• Exercise prompt
Copy out each line of the data that holds the word "none".
*** Opening Records supplied ***
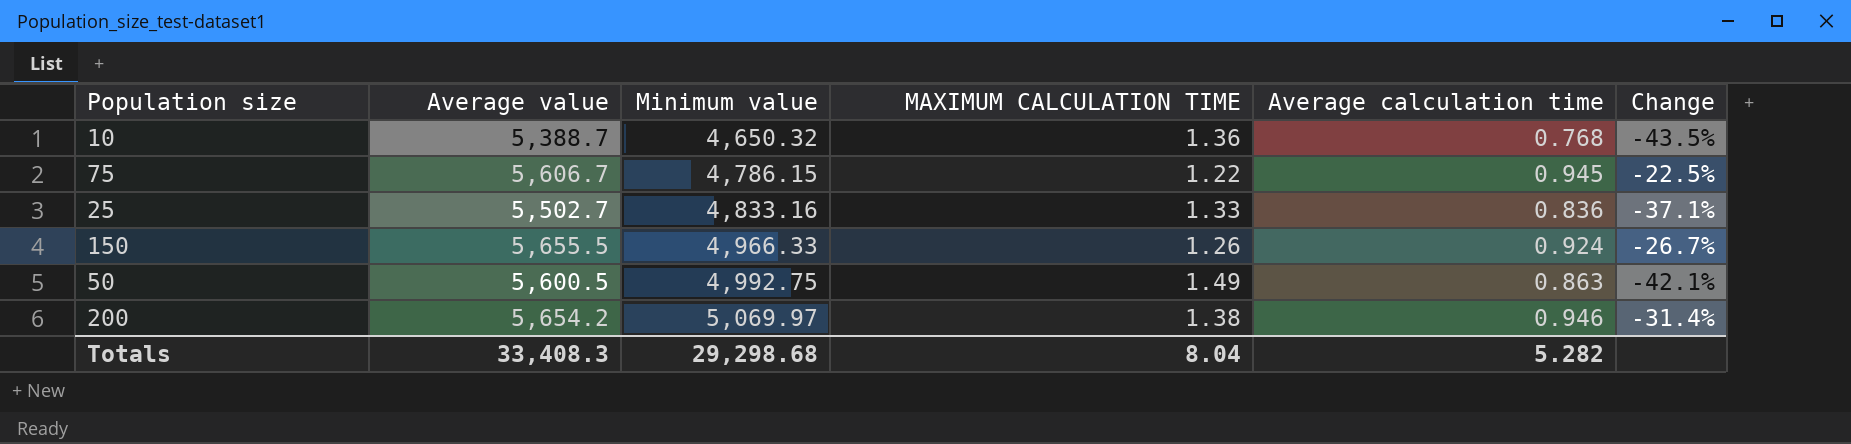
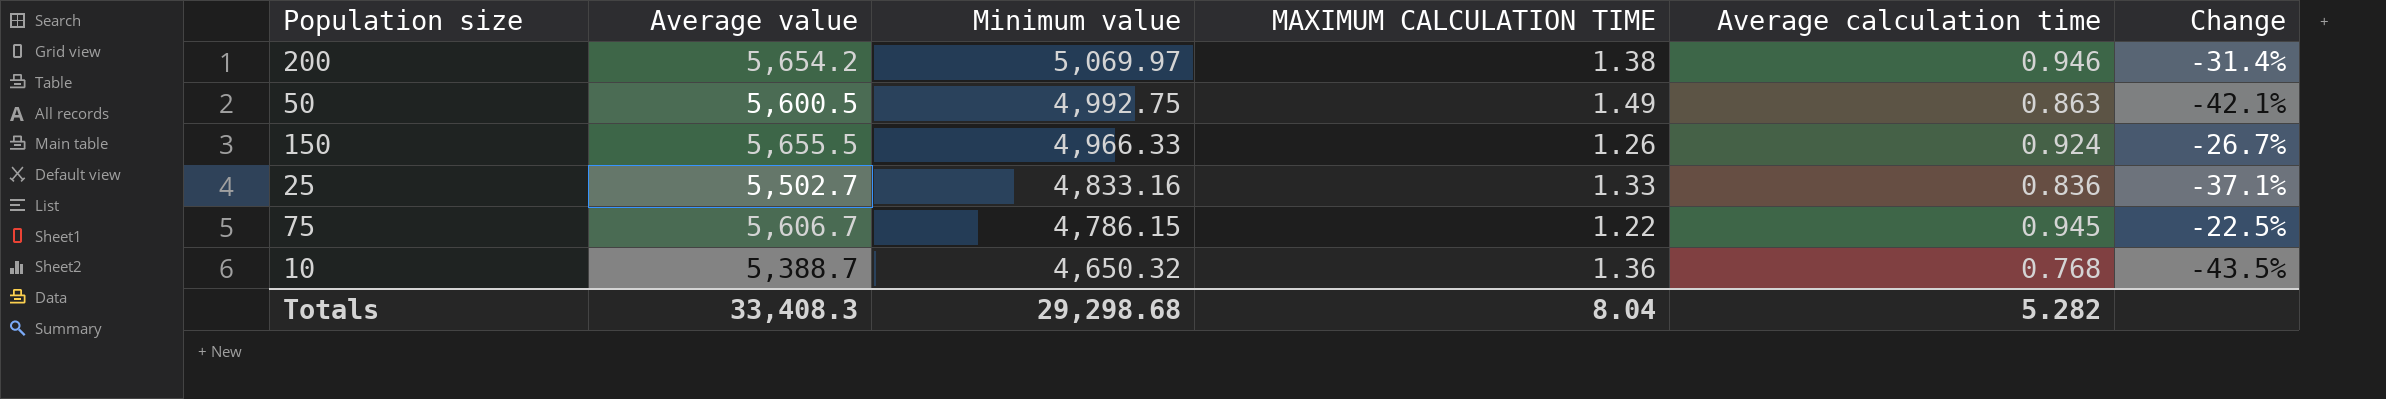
row order: Minimum value ascending -> Minimum value descending

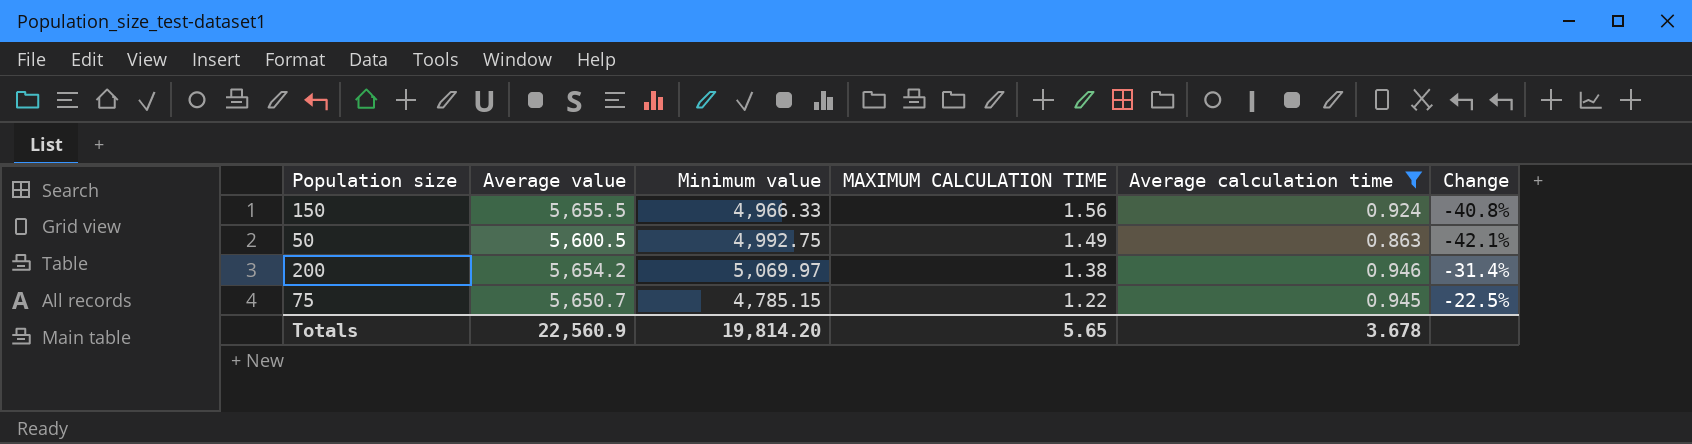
filter: none -> Average calculation time >= 0.863
row order: Minimum value descending -> MAXIMUM CALCULATION TIME descending
150 | MAXIMUM CALCULATION TIME: 1.26 -> 1.56
150 | Change: -26.7% -> -40.8%
75 | Average value: 5,606.7 -> 5,650.7
75 | Minimum value: 4,786.15 -> 4,785.15
Totals | Average value: 33,408.3 -> 22,560.9
Totals | Minimum value: 29,298.68 -> 19,814.20
Totals | MAXIMUM CALCULATION TIME: 8.04 -> 5.65
Totals | Average calculation time: 5.282 -> 3.678

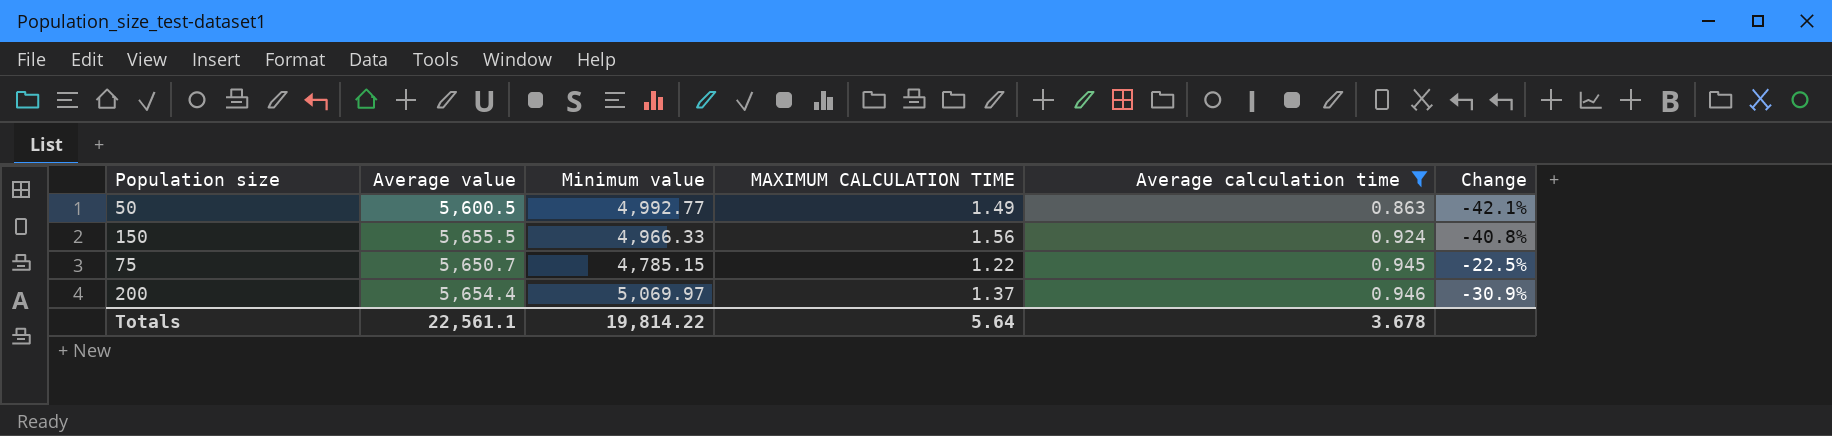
row order: MAXIMUM CALCULATION TIME descending -> Average calculation time ascending
50 | Minimum value: 4,992.75 -> 4,992.77
200 | Average value: 5,654.2 -> 5,654.4
200 | MAXIMUM CALCULATION TIME: 1.38 -> 1.37
200 | Change: -31.4% -> -30.9%
Totals | Average value: 22,560.9 -> 22,561.1
Totals | Minimum value: 19,814.20 -> 19,814.22
Totals | MAXIMUM CALCULATION TIME: 5.65 -> 5.64

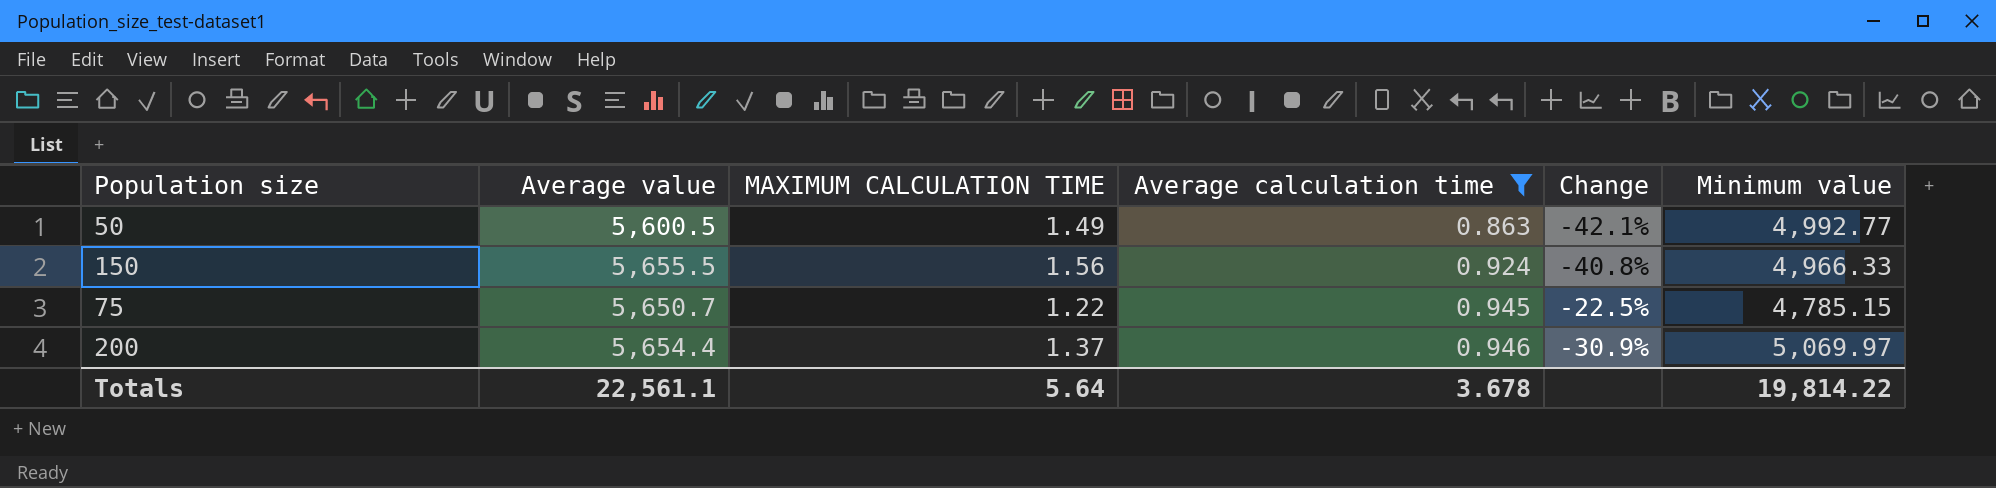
column Minimum value | position: 3 -> 6

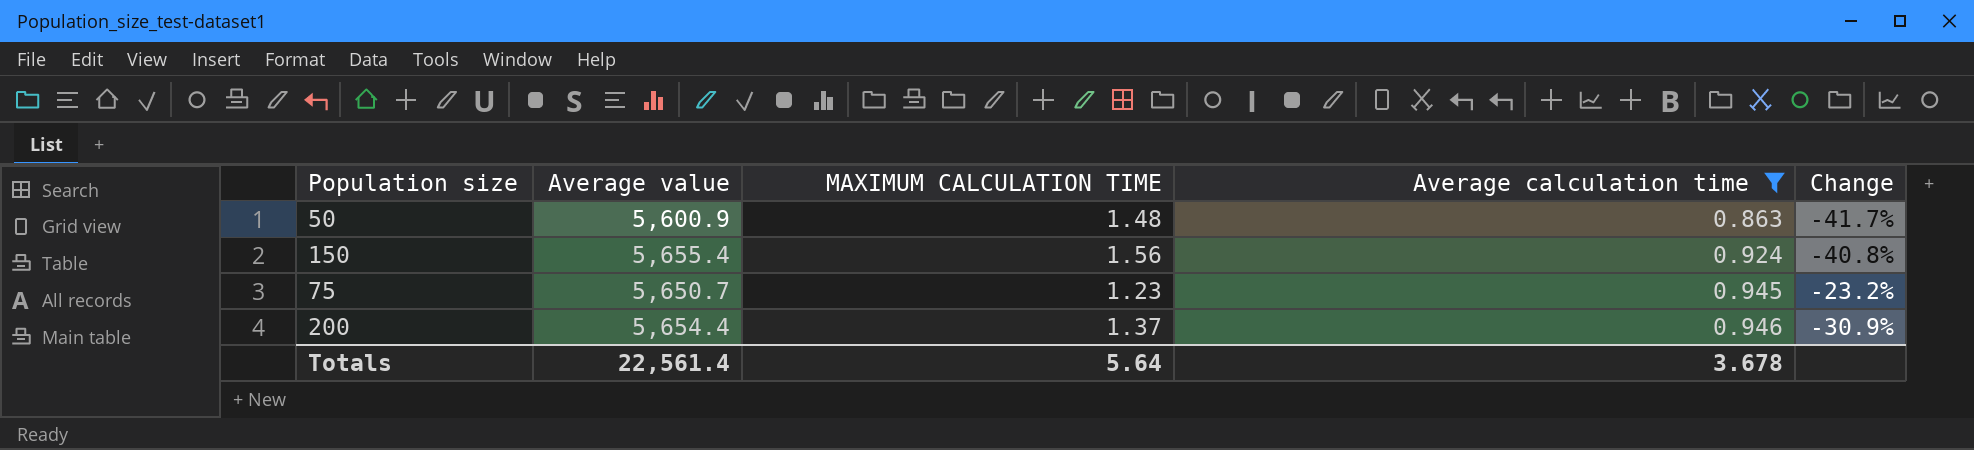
column Minimum value | position: 6 -> none
50 | Average value: 5,600.5 -> 5,600.9
50 | MAXIMUM CALCULATION TIME: 1.49 -> 1.48
50 | Change: -42.1% -> -41.7%
150 | Average value: 5,655.5 -> 5,655.4
75 | MAXIMUM CALCULATION TIME: 1.22 -> 1.23
75 | Change: -22.5% -> -23.2%
Totals | Average value: 22,561.1 -> 22,561.4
*** Closing Records supplied ***
• Solution to this problem
filter: none -> Average calculation time >= 0.863
column Minimum value | position: 6 -> none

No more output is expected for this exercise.